- League: USBL
- Founded: 1987
- Dissolved: 1996
- History: Miami Tropics 1987-1988, 1991-1995 Treasure Coast Tropics 1996
- Location: Port St. Lucie, Florida
- Team colors: blue, red, white
- Championships: 3 USBL (1991, 1992, 1993)
- Conference titles: 1991, 1992

= Treasure Coast Tropics =

The Treasure Coast Tropics, originally known as the Miami Tropics, was a professional basketball club in the United States Basketball League (USBL) from 1987 to 1996.

==History==
The team was originally based in Miami. The team debuted in 1987 as the Miami Tropics, winning the USBL title by defeating the Rhode Island Gulls 103–99 in the final. After a two-year hiatus, the club resumed operations in 1991, reaching the championship three years in a row. In 1991, they lost 110–108 to the Philadelphia Spirit. In August 1991, the club was bought by John Lucas.

Back-to-back titles followed in 1992 (116–114 to the Philadelphia Spirit) and 1993 (139–127 to the Westchester Stallions).

For the 1996 season, they moved to Port St. Lucie, Florida, changing their name to the Treasure Coast Tropics. The Tropics disbanded at the end of the season.

Notable players like former NBAers, Richard Dumas, Chuck Nevitt, Mario Elie, Roy Tarpley and World B. Free played for the franchise.

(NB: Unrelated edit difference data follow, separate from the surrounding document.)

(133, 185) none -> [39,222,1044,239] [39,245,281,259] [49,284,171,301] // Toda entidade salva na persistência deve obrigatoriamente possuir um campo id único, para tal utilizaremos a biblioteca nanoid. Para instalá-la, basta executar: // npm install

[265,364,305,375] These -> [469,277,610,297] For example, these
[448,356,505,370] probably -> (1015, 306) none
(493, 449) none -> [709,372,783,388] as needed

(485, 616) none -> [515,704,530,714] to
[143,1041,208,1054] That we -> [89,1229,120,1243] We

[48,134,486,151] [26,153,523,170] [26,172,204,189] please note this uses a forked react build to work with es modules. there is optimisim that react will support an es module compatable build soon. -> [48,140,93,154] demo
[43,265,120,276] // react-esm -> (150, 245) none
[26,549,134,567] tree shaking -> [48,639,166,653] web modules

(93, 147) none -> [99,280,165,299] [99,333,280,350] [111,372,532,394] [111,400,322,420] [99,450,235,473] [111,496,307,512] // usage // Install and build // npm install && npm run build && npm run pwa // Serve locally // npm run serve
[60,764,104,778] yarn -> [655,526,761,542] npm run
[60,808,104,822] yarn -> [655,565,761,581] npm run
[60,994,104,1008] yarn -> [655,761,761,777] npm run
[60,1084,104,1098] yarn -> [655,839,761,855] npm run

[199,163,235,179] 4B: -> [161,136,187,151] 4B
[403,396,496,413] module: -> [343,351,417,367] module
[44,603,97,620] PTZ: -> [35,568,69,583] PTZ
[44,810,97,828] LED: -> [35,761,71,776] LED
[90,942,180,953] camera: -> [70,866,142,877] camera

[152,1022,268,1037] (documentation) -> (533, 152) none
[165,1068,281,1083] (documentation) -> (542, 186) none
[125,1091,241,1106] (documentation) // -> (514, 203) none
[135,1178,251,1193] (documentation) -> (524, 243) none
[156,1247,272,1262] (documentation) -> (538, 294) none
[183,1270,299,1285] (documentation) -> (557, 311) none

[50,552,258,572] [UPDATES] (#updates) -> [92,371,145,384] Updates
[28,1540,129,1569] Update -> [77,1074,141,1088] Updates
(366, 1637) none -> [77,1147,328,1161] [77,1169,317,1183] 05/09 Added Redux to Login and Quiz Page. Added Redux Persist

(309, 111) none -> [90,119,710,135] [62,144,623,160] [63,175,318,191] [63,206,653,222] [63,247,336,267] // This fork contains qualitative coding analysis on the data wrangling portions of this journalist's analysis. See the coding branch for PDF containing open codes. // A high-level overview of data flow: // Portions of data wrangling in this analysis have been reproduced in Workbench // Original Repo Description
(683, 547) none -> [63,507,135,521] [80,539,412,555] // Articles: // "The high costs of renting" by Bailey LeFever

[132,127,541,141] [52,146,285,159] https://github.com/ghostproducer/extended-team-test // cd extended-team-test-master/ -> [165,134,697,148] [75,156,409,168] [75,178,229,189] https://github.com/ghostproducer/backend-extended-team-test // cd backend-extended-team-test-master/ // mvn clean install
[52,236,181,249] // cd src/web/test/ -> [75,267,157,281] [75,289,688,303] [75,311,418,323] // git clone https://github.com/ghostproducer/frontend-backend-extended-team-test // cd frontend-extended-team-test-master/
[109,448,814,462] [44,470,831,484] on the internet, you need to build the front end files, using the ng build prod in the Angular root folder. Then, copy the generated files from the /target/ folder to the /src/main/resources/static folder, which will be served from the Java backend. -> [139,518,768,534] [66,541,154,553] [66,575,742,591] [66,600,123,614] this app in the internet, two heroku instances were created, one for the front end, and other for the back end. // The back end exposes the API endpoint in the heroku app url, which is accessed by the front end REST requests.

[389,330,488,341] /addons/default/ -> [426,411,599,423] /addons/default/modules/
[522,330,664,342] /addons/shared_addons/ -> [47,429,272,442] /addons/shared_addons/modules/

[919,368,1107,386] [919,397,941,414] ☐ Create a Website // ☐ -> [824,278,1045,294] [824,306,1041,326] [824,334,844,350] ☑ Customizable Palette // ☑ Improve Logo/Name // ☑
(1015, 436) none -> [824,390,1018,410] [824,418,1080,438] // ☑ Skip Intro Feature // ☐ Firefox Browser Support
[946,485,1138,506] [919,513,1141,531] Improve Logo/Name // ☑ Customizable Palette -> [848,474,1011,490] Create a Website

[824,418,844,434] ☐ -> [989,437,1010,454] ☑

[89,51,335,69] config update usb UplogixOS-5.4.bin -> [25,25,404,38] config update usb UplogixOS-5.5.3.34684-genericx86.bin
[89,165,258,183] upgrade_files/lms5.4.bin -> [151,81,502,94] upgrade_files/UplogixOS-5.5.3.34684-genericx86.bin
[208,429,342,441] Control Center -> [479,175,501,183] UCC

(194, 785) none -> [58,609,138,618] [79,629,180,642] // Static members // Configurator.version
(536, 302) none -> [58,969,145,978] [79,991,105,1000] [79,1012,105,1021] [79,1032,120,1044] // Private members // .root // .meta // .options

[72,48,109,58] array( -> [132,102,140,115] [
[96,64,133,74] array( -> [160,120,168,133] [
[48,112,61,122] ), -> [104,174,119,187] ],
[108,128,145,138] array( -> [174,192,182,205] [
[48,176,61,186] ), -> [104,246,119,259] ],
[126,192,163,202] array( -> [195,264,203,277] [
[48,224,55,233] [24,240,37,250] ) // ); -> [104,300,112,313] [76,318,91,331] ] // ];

A new franchise under the name Miami Tropics was founded in 2006 and it joined the ABA.

==Seasons==

| Stagione | League | Name | W | L | % | Place | Play-off | Coach |
|---|---|---|---|---|---|---|---|---|
| 1987 | USBL | Miami Tropics | 18 | 12 | 60,0 | 2º | Champions | Sam Worthen |
| 1988 | USBL | Miami Tropics | 13 | 17 | 43,3 | 6º | did not qualify | George Whittaker |
| 1991 | USBL | Miami Tropics | 13 | 7 | 65,0 | 1º | Final | Eric Dennis Kevin Mackey |
| 1992 | USBL | Miami Tropics | 22 | 4 | 84,6 | 1º | Champions | John Lucas II |
| 1993 | USBL | Miami Tropics | 14 | 10 | 58,3 | 3º | Champions | John Lucas II |
| 1994 | USBL | Miami Tropics | 18 | 9 | 66,7 | 2º | Semifinals | Dirk Minniefield |
| 1995 | USBL | Miami Tropics | 8 | 18 | 30,8 | 7º | - | Kevin Mackey |
| 1996 | USBL | Treasure coast Tropics | 8 | 18 | 30,8 | 5º | - | Ken Bannister |

==Notable players==

- USA Ken Bannister
- USA World B. Free
- USA IRE Ron Rowan
- USA Chuck Nevitt
- USA Richard Dumas
- USA Mario Elie
- USA Roy Tarpley
- USA Clinton Wheeler
- USA Lloyd Daniels
- USA Shelton Jones
- GRB Steve Bucknall
- USA Jim Rowinski
- USA Derreck Hamilton
- USA Gerard King

| Criteria |
|---|
| To appear in this section a player must have either: Set a club record or won an individual award while at the club; Played at least one official international match for their national team at any time; Played at least one official NBA match at any time.; |

==Home arenas==
Miami Tropics

- Gibson Center at Miami Dade South Community College (Miami, Florida) 1991
- Golden Panther Arena - Florida International University (Westchester, Florida) 1992–93
- Gibson Center at Miami Dade South Community College (Miami, Florida) 1994

Treasure Coast Tropics

- Miami Dade Kendall (Kendall, Florida) 1996

==Rosters==
===1991 season===
- Steve Bucknall, Lloyd Daniels, Ron Matthias, Chris Harris, Chuck Nevitt, Lorenzo Williams, Derek Strong, Shelton Jones, Ricky Jones, Ken McFadden, Sean Gay.
===1992 season===
- Richard Dumas, Ken Bannister, Treg Lee, Sheldon Owens, David Robinson, Dana Hardy, Roy Tarpley, Jerome Scott, Grant Gondrezick, Gerald Williams.

===1993 season===
- Ken Bannister, Luther Burks, Cliff Robinson, Johnny McDowell, Grant Gondrezick, Dwight Stewart, Anthony Lawrence, Ricky Calloway, Chris Childs, Freeman Williams, Duane Washington.